首切りてるてる

 あなたは、工事現場の近くを通った時「鈴の音」を聞いたことがあるだろうか。
 もし聞いたのならば、その時は晴れていなかっただろうか。
 そんな経験があるのならば、どうか雨の日はその工事現場の近くを通らないようにしてほしい。

 命が惜しいのなら、だけど。


…………
……………………


 それはとある町の、とある少年の話だ。

 彼は普通の男の子。
 友達と遊ぶのが好きで、名前から取って「てる君」と呼ばれて親しまれていた。

 その日もてる君は、友達と遊んだ帰りだった。
 ただ帰りの道すがら、雨が降ってきた。

 出かける時は晴れていたものだから、てる君は傘なんて持っていなかった。

 走って帰れば大丈夫。

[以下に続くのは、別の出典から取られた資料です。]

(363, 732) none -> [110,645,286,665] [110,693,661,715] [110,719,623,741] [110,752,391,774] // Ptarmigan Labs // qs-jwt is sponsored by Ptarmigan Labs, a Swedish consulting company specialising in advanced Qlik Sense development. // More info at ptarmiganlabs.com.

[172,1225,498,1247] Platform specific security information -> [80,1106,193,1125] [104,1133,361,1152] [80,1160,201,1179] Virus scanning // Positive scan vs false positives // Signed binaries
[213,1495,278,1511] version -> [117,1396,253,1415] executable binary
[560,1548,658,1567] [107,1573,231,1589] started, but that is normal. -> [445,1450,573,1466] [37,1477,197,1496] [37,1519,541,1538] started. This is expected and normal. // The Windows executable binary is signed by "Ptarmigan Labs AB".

そんな思いとは裏腹に、雨脚は強くなるばかり。
 あまりの雨にてる君は、雨宿りをすることにした。

 と言ってもその道は田んぼの広がる閑散としたところ。
 民家はもちろん、コンビニも屋根のあるバス停もなかった。

 そんな中てる君は、雨宿りできそうな「屋根」を見つけた。

 田んぼの反対、ずっと続く高い塀。
 その切れ目、入り口から見える、入ってすぐの資材置き場。

 積み上げられた鉄骨が張り出していて、子供一人が雨を凌ぐには充分の屋根が出来上がっていた。

 ちょっとの好奇心と雨に濡れて焦る気持ち。

 てる君は「立入禁止」の看板を無視して、工事現場の中へと入ってしまった。

 それから数分も経たない頃。
 まだ雨がやむ様子もなく、前の道を誰かが通りすらしないくらい。
 不意にがら、という小さな物音がたった。

 それはてる君のすぐ側だったけど、砂利に跳ねる雨粒の音に打ち消され、てる君が気付くことはなかった。

 ゴッ、と更に大きな軋みが鳴った時、今度はてる君もその音に気が付いた。

 見渡すまでもない。
 てる君は、真っ先に音のした場所へと目を向けた。

 つまり「頭上」へと。

 人の通らない閑散とした道。
 やっぱりその直後に轟いた轟音を聞いた者はいなかった。


…………
……………………


 朝。
 雨は降り止み、小鳥が鳴く清々しい空の下、工事現場には作業員が集まっていた。

 もちろん仕事をするために。

 そして出入り口を塞ぐ鉄骨の山を見つけた瞬間、あ然とするしかない人々。

 ある者は今日の仕事がおす嘆きを。
 ある者は崩れるような積み方をした者への不満を。

 様々な面持ちで眺めていても、やることはひとつ。

 撤去作業を始めた頃には皆、それでもこれ以上悪い自体は想定していなかった。

 鉄骨の一番下に、子供が下敷きになっていたなんて。

 見つかったてる君の遺体には、首が付いていなかったそうです。

 その日から、晴れた日にその工事現場の近くを通ると、鈴の音が聞こえるそう。
 まるで晴れを喜ぶ子供みたいな弾む音で。

 そして、雨の日には「何か」が飛んで来て、近くを通った人の首をはねてしまうんだとか。
 雨を降らせてしまった罰のように。

 この工事現場自体はとっくに閉鎖されて、今はどこにあったのかすらも定かではない。
 それでも今もまだ、目撃情報は消えません。

 いたる地域で。

 もしもある日、ついこの間までなかった筈の工事現場が有ったら。
 回り道をした方が良いかもしれません。

 そこでてる君が待っているのかもしれませんから。